悦子さんはやはり白血病で、翔太くんは潰瘍性大腸炎で、同じ小児病棟に入院していた。彼ら二人は現在回復し、大学へと進学している。悦子さんは心理学科で臨床心理士になるための勉強を、翔太くんは医学部で医師になるための勉強をしている。
ちぃちゃんと信ちゃんが生きた、そして、悦子さんと翔太くんが生きている人生を考えたとき、ふと私の心に、意地悪な考えがよぎった。
「ここに書かれているような治療は、果たしてそのコストに見合うものなのだろうか」
たとえば、信ちゃんはダウン症である。たとえ白血病を克服できたとしても、社会に出て活躍するためには、さらなるハードルを超えなければならなかったはずだ。
また、悦子さんは臨床心理士になるという。その仕事で、これまの治療にかかったコストを上回る社会貢献をできるのだろうか。
要するに、莫大なコストをかけて難病の治療を試みることに、どれだけの合理性があるのだろうか。

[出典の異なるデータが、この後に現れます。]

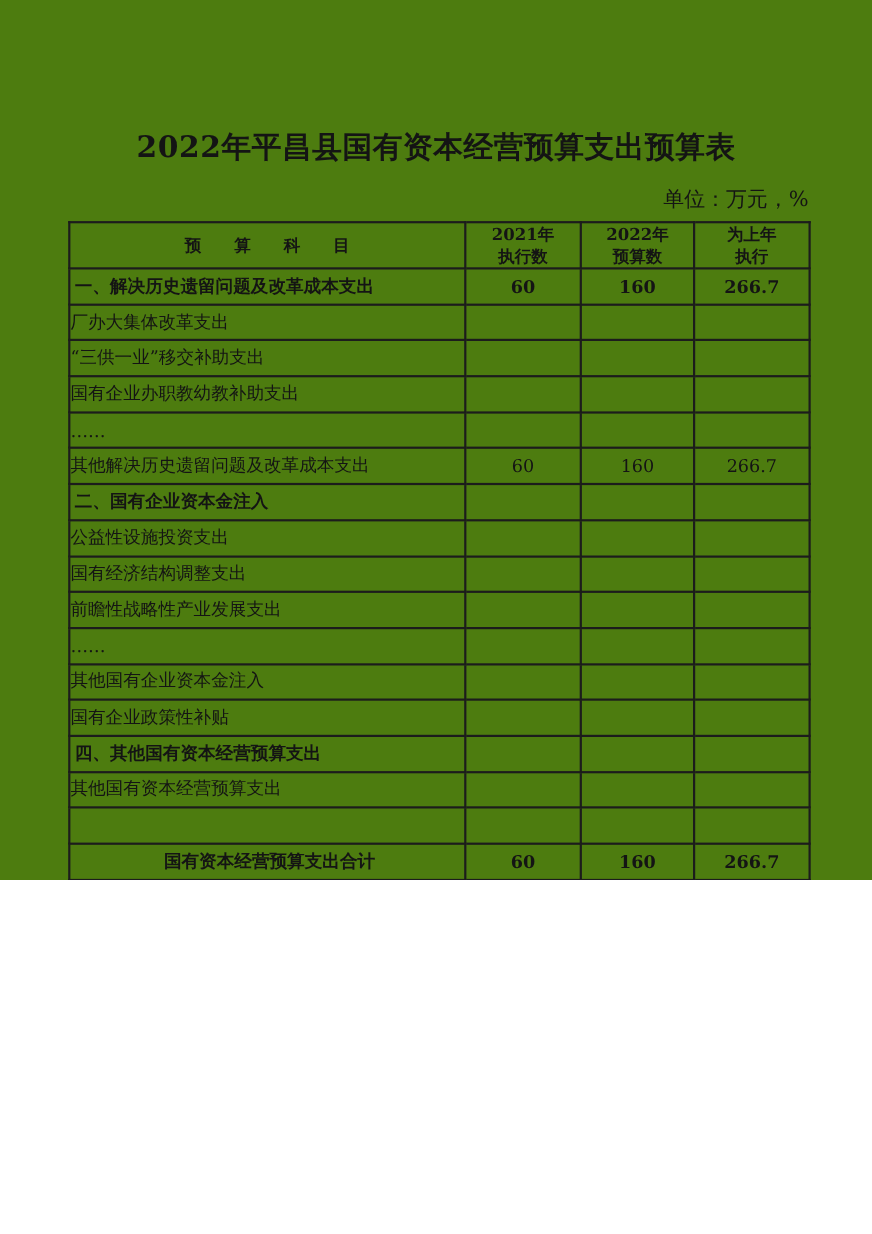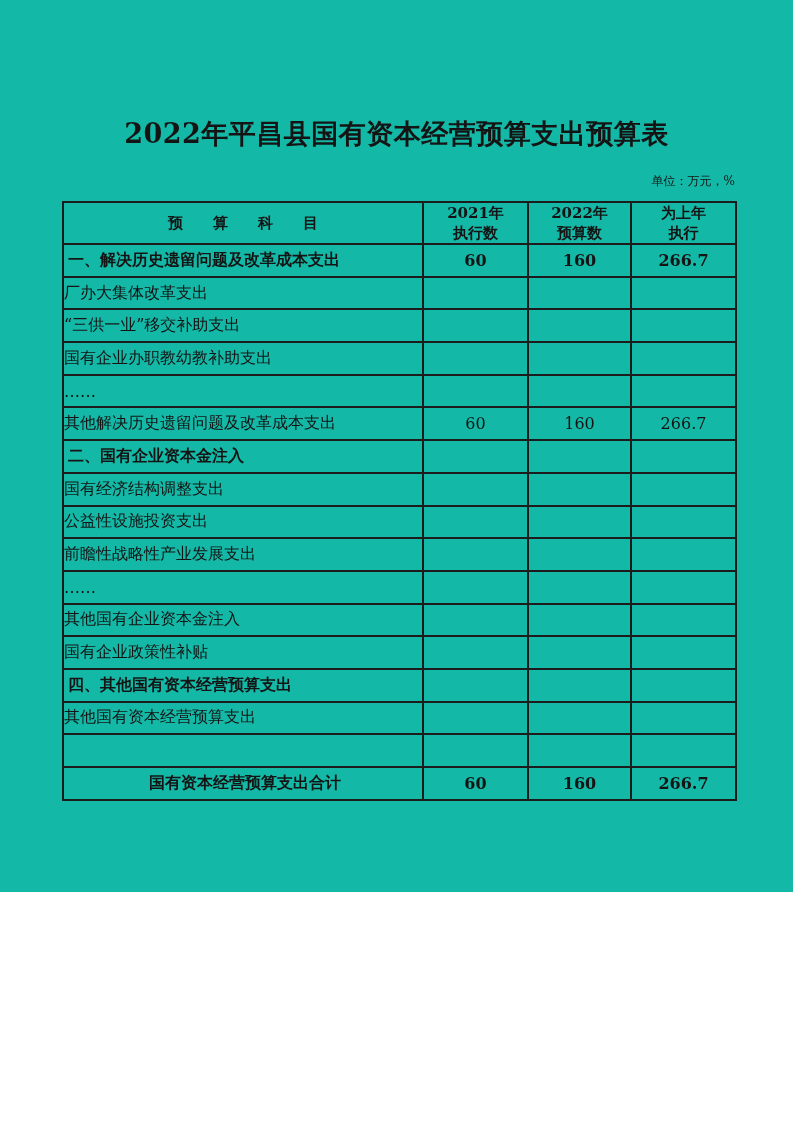--- a/index.html
+++ b/index.html
@@ -6,8 +6,8 @@
   .page {
     position: relative;
     width: 793px;
-    height: 892px;
-    background: #14b8a6;
+    height: 800px;
+    background: #4d7c0f;
     font-family: "DejaVu Serif", "Liberation Serif", serif;
     color: #141414;
     overflow: hidden;

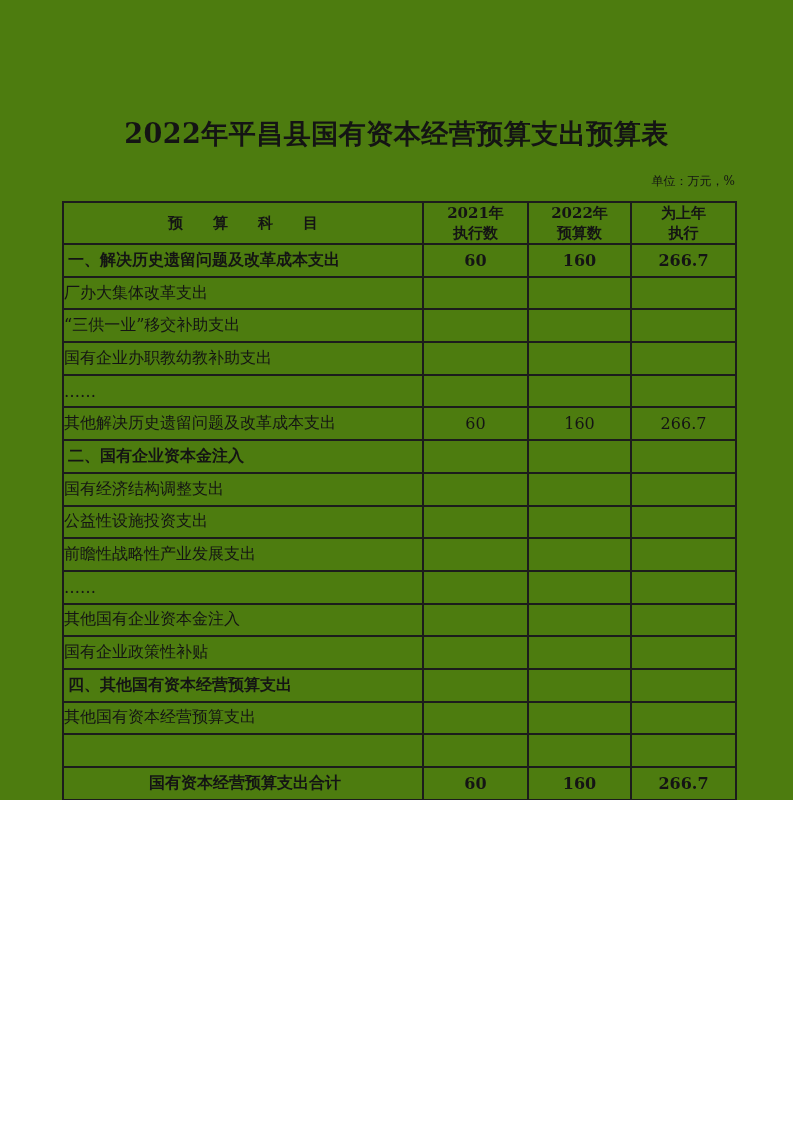--- a/index.html
+++ b/index.html
@@ -29,7 +29,7 @@
     left: 62px;
     width: 673px;
     text-align: right;
-    font-size: 12px;
+    font-size: 19px;
     line-height: 22px;
   }
   table.budget {

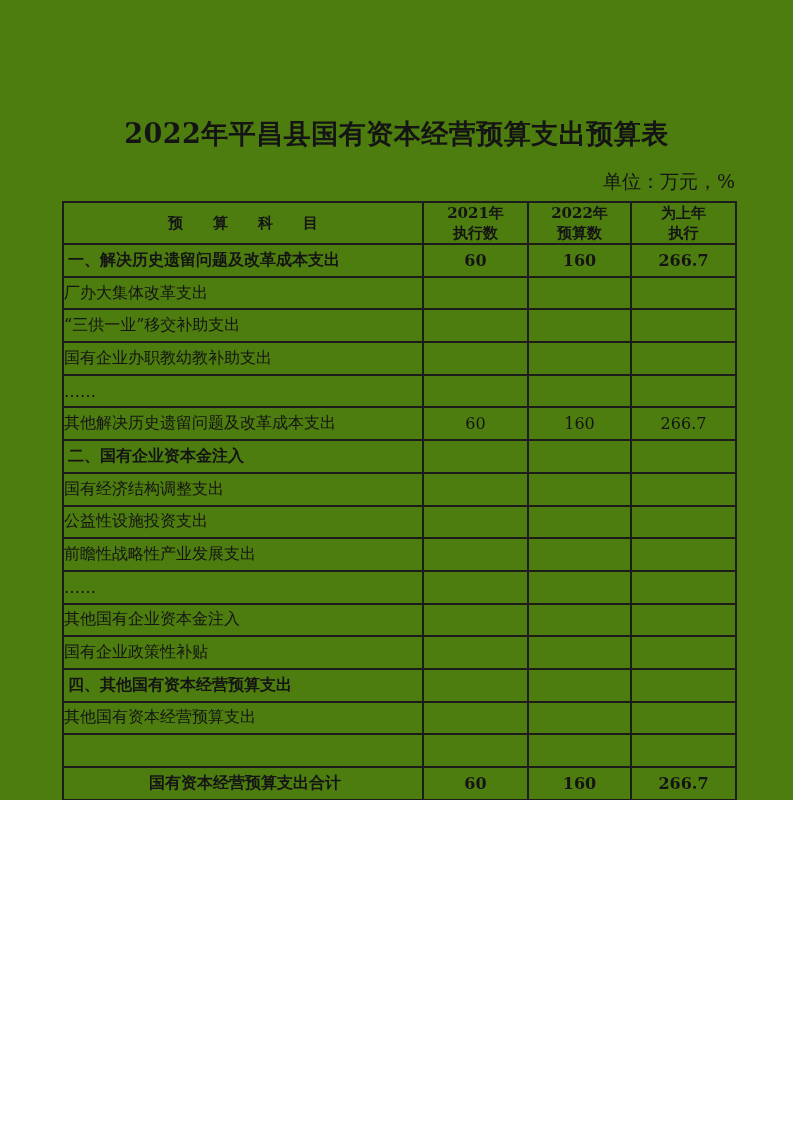--- a/index.html
+++ b/index.html
@@ -134,13 +134,13 @@
         <td class="num"></td>
       </tr>
       <tr class="sub">
+        <td class="label">公益性设施投资支出</td>
+        <td class="num"></td>
+        <td class="num"></td>
+        <td class="num"></td>
+      </tr>
+      <tr class="sub">
         <td class="label">国有经济结构调整支出</td>
-        <td class="num"></td>
-        <td class="num"></td>
-        <td class="num"></td>
-      </tr>
-      <tr class="sub">
-        <td class="label">公益性设施投资支出</td>
         <td class="num"></td>
         <td class="num"></td>
         <td class="num"></td>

現代日本に生きる私たちは、いま、増え続ける医療費を、誰が、どう支えるかということに頭を悩ませている。かつてのように豊かではない私たちに、際限なく費やせる資源などない。だから、助かるか分からない命に莫大なコストをかける代わりに、その資源があれば救えた命や生活に、もっと割り当てを増やすべきなのではないだろうか。
たとえ、ある命を助けられたとしても、そのために投じられた資源があまりに大きかったとしたら、その是非には議論の余地が生まれないだろうか。
そもそも、かつてであれば救えなかった命を救えるようになったことは、果たして幸せなことだったのだろうか。それは、ある人々にとっては、いたずらに苦しみを長引かせるだけだったのではないだろうか。「生きられるかもしれない」と知らなければ味わわずに済んだ苦しみを、なまじ希望を与えられたばかりに味わっているのではないだろうか。
……しかし、ここまで考えたとき、私は自分の考えの恐ろしさを感じずにはいられなかった。私の考えは、失われても構わない命があるということを前提にしている。私は、たとえば信ちゃんのことを、はじめから諦めるべきだったと主張してしまっている。
私に、他の誰かの命の価値を決める権利はない。人はみな、生まれたというただそのことだけで価値がある。それは、私たちが堅く守っていかなければならない理念だ。
人が人の命の価値を決められると思い上がった先にあるのは、価値がないと見なされた人々の見殺しであり、彼らへの差別と偏見であり、「学」とは名ばかりの優生学がはびこるディストピアだ。人類はそれを、悲しい歴史の中で嫌というほど経験した。その経験を、そこで失われたあまりにも多くの命を、私たちは無駄にしてはいけない。
経済的繁栄が失われ始めると、私たちはついつい、掲げてきた理想の価値を忘れ、やがて幸福の形をも見失ってしまう。聖路加国際病院で行われている治療やケアは、間違いなく現代日本の私たちが誇るに足るものだ。平和で豊かな社会が生み出した、理想の結晶だ。
これからだんだんと、特に経済的に、それを維持していくことが難しくなっていくことだろう。しかしそのときにこそ、旗を掲げ続けようとする私たちの信念が試されることになる。